Leonard A. DUNN, Appellant, v. STATE of Florida, Appellee.
    No. 5D04-688.
    District Court of Appeal of Florida, Fifth District.
    Aug. 13, 2004.
    Rehearing Denied Sept. 29, 2004.
    Leonard A. Dunn, Sanderson, pro se.
    No Appearance for Appellee.
   PER CURIAM.

In this almost twenty-year-old case, Leonard A. Dunn [“Dunn”] claims, as he has repeatedly in prior proceedings, that his sentence was illegal. Dunn was indicted for first-degree murder with a firearm, a crime that could have resulted in a death sentence. To avoid that risk, he entered into a negotiated guilty plea to second-degree murder, a first-degree felony punishable by life. An explicit condition of the plea agreement was the stipulation by Dunn that there were in existence factors which would validly permit the court to sentence him up to fifty years in state prison. He received the negotiated, agreed-upon, fifty-year sentence. Dunn v. State, 501 So.2d 721 (Fla. 5th DCA 1987). He received the same sentence after this court remanded for consideration of a guidelines issue.

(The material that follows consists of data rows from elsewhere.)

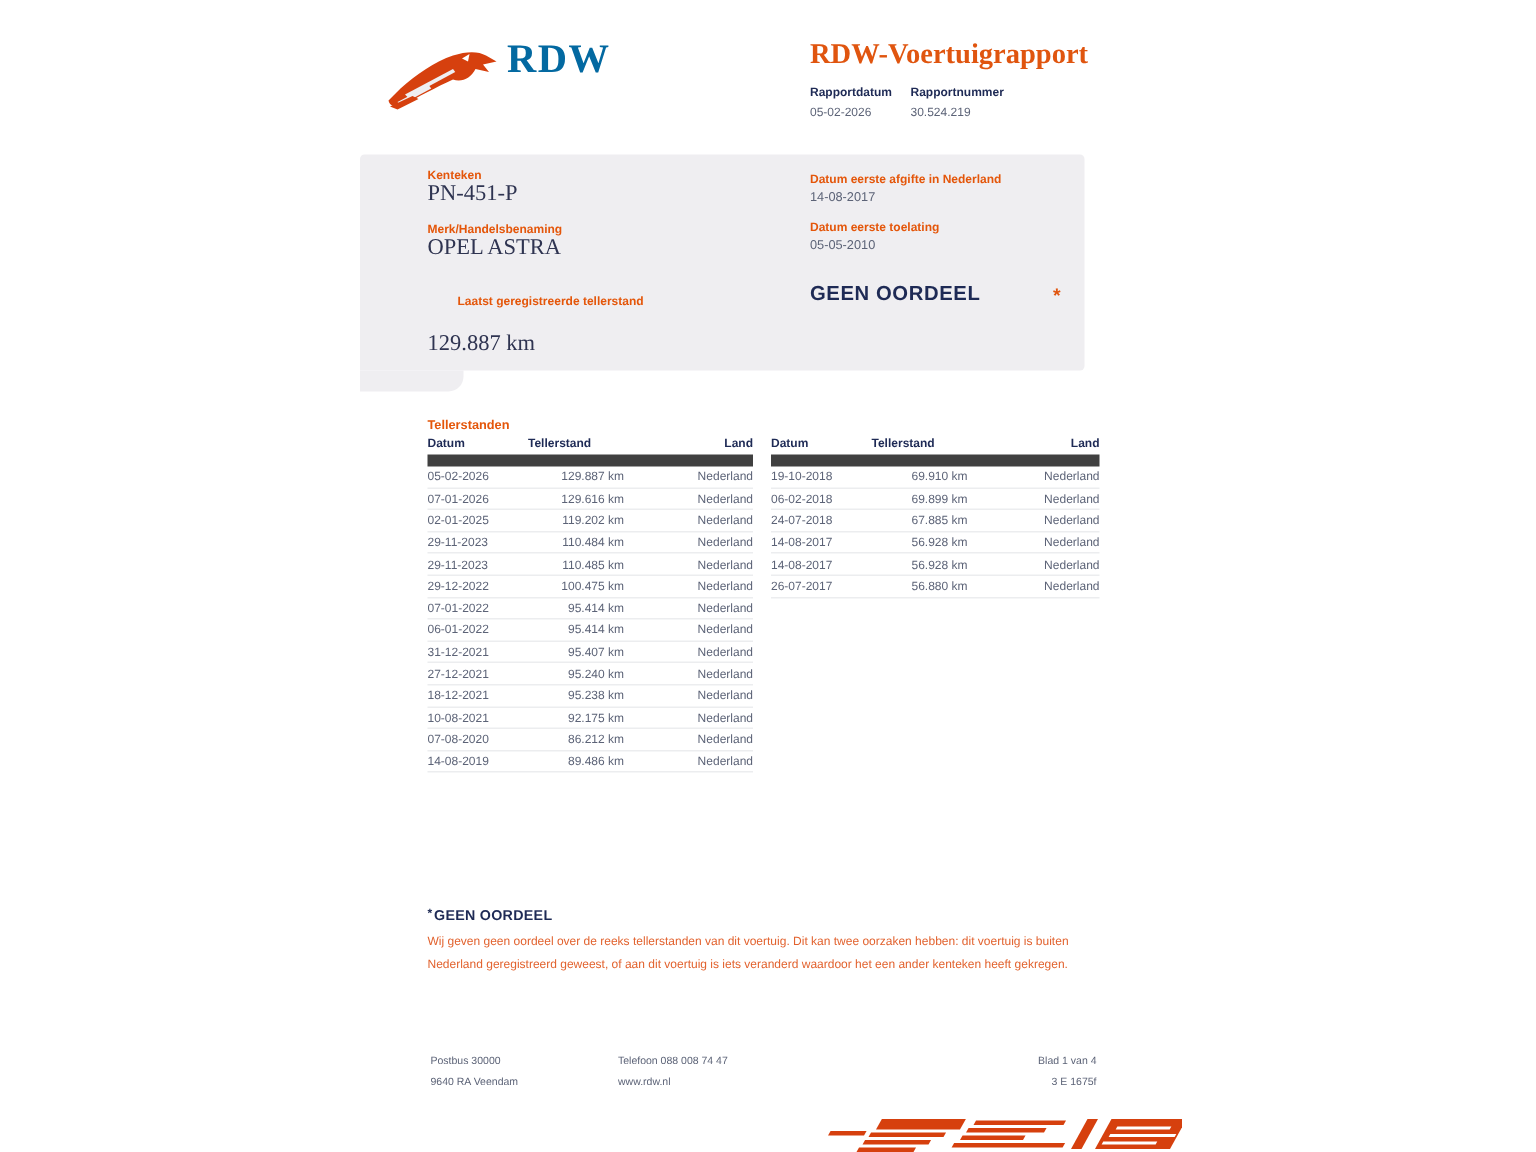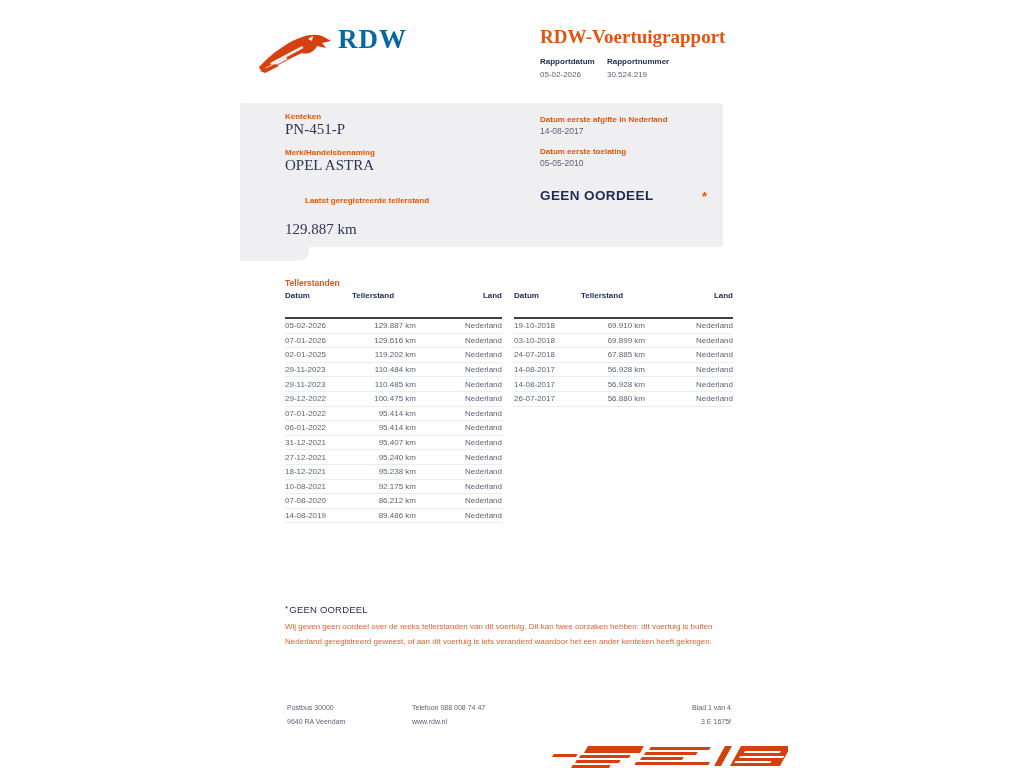"Datum" .thead { border-bottom: 2px solid #404040 -> 8px solid #404040; padding-bottom: 17px -> 3px }
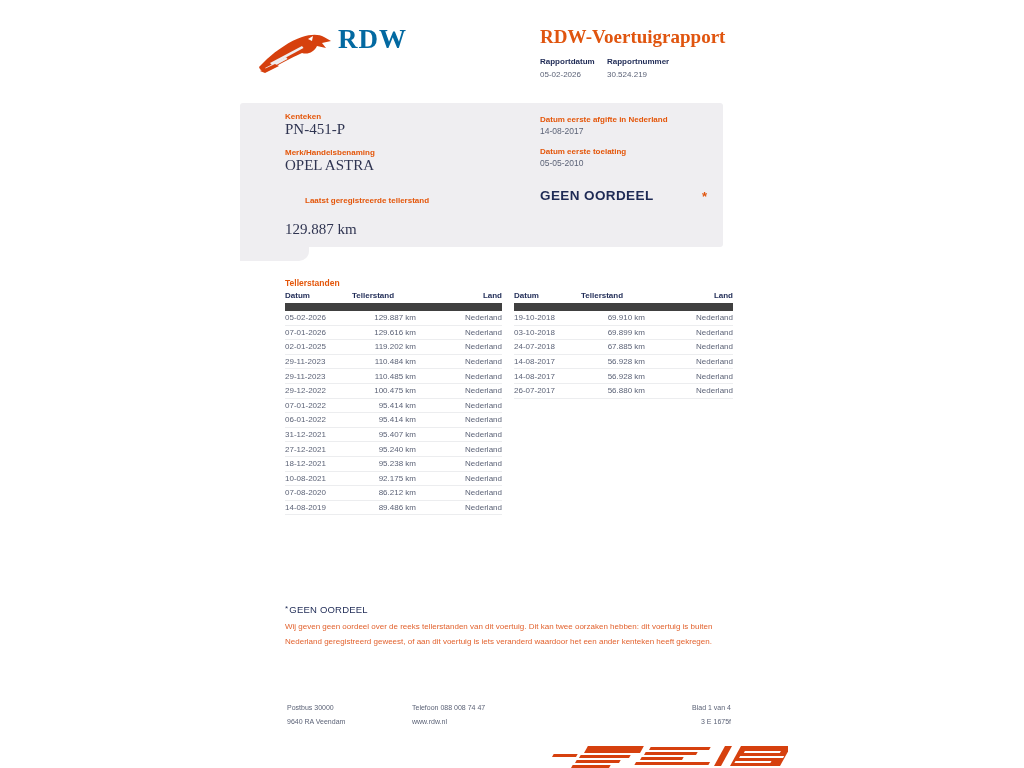"03-10-2018" div.c0 { text: 03-10-2018 -> 06-02-2018 }
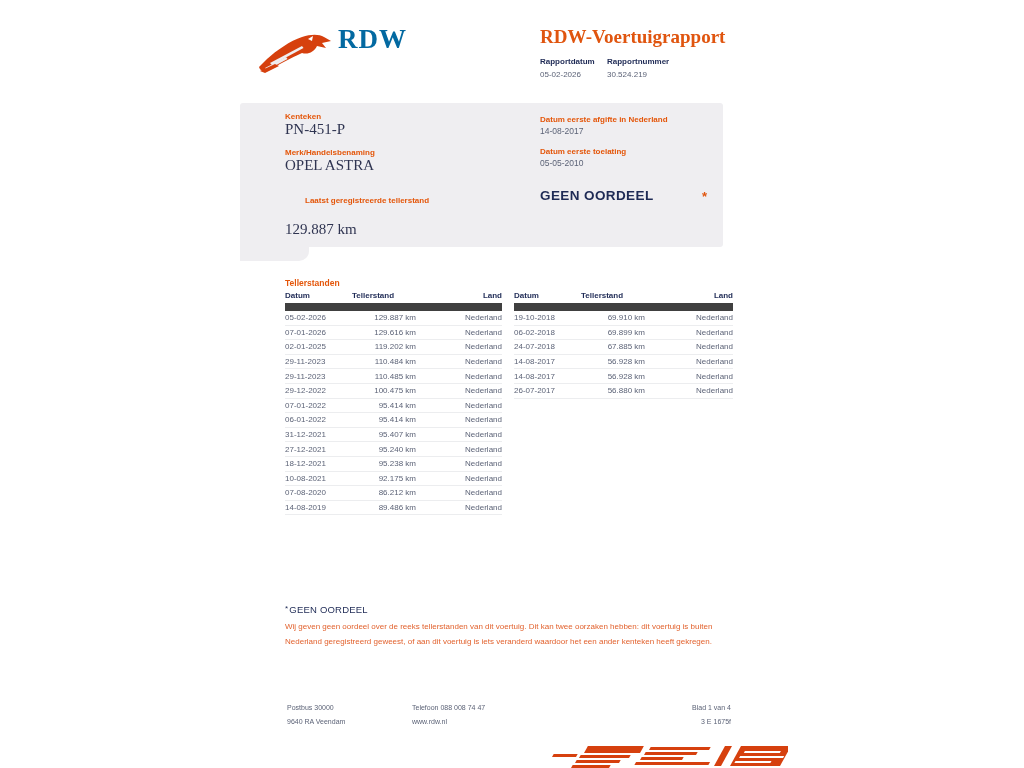"*GEEN OORDEEL" .fn-head { font-weight: 400 -> 700 }
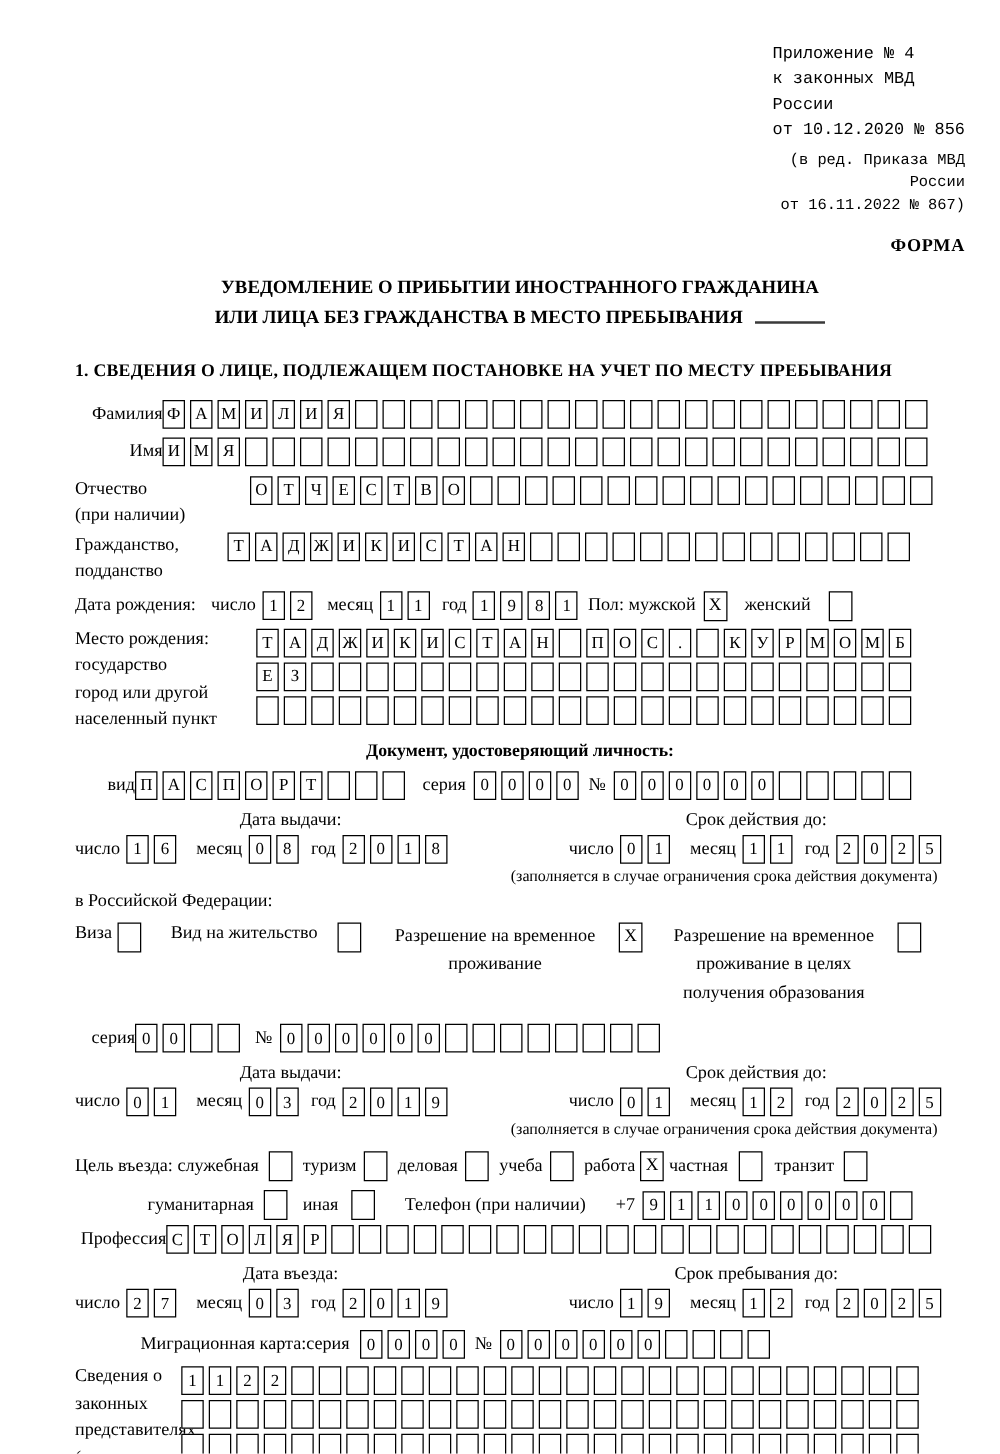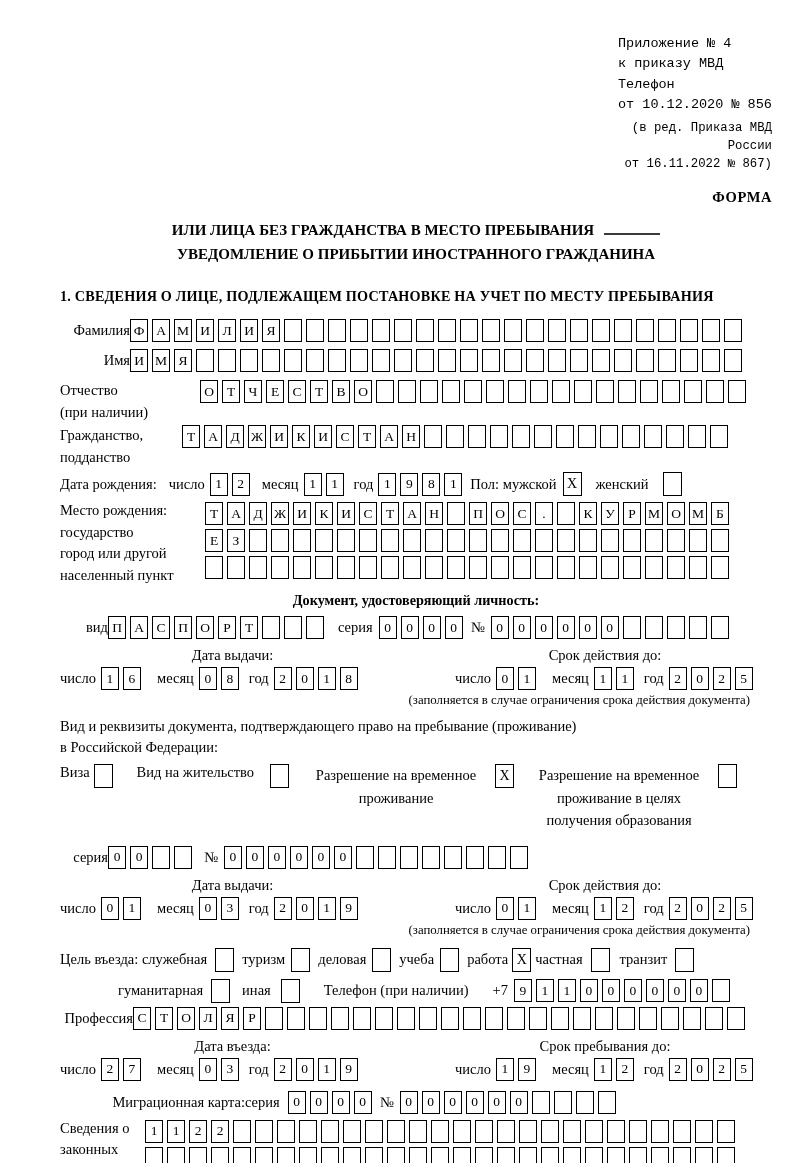"к приказу МВД Телефон" div { text: приказу МВД Телефон -> законных МВД России }
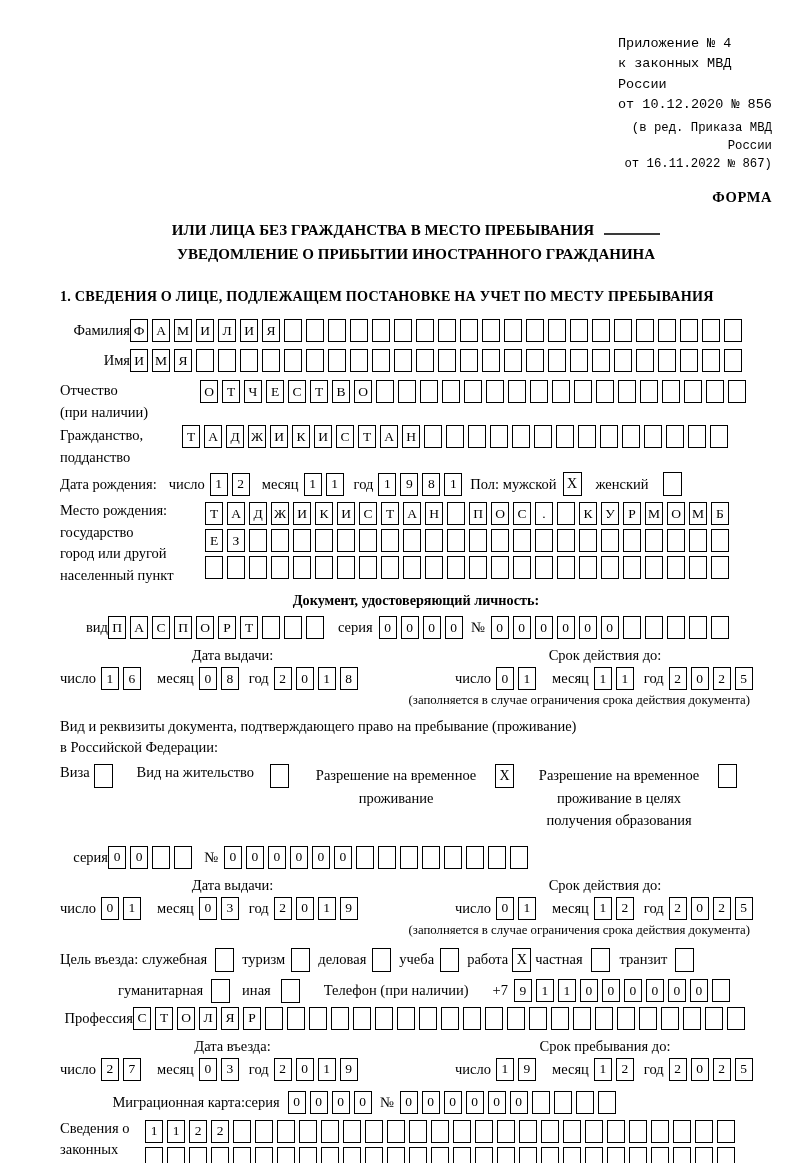"ИЛИ ЛИЦА БЕЗ ГРАЖДАНСТВА В" div { order: before "УВЕДОМЛЕНИЕ О ПРИБЫТИИ ИНОСТРАННОГО" -> after "УВЕДОМЛЕНИЕ О ПРИБЫТИИ ИНОСТРАННОГО" }
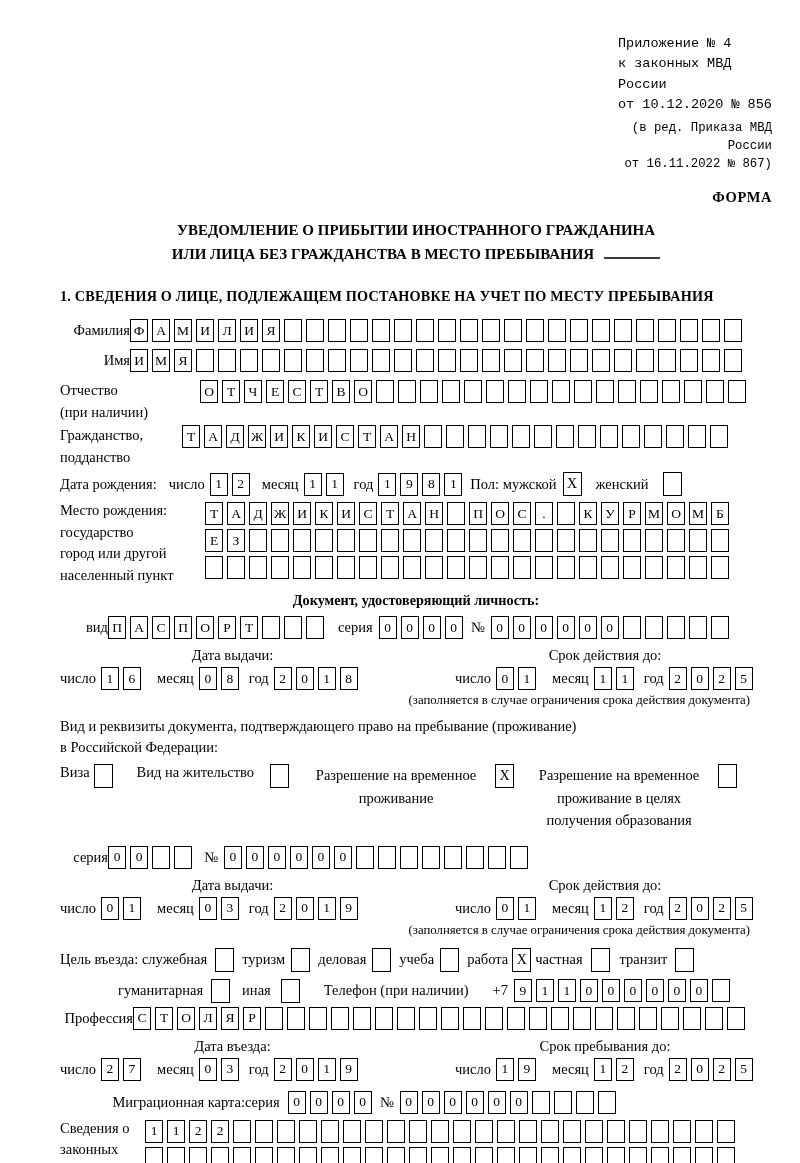"Вид и реквизиты документа," div.mt10 { html: <div>Вид и реквизиты документа, подтверждающего право на пребывание (проживание)</div> -> none }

Dunn acknowledges that this court rendered an opinion on this issue holding that Dunn’s conviction for second-degree murder constitutes a “felony of the first degree” punishable by a term of years not exceeding life, not a life felony and, therefore, the fifty-year term was legal. See Dunn v. State, 522 So.2d 41 (Fla. 5th DCA 1988). He unsuccessfully attempted to undo this ruling on rehearing and through multiple post-conviction motions filed subsequently. Now he urges that this court should allow this most recent successive attack on the legality of his sentence on the grounds of “manifest injustice.” See McBride v. State, 810 So.2d 1019, 1022 (Fla. 5th DCA 2002).

We reject this claim of manifest injustice. Contrary to Dunn’s insistent argument, it is not apparent that the court’s earlier decisions were wrong, and Dunn received the sentence he freely bargained for. Accordingly, we affirm.

AFFIRMED.

GRIFFIN, MONACO and TORPY, JJ., concur. 
      
      . Dunn is apparently scheduled to be released from prison in five years.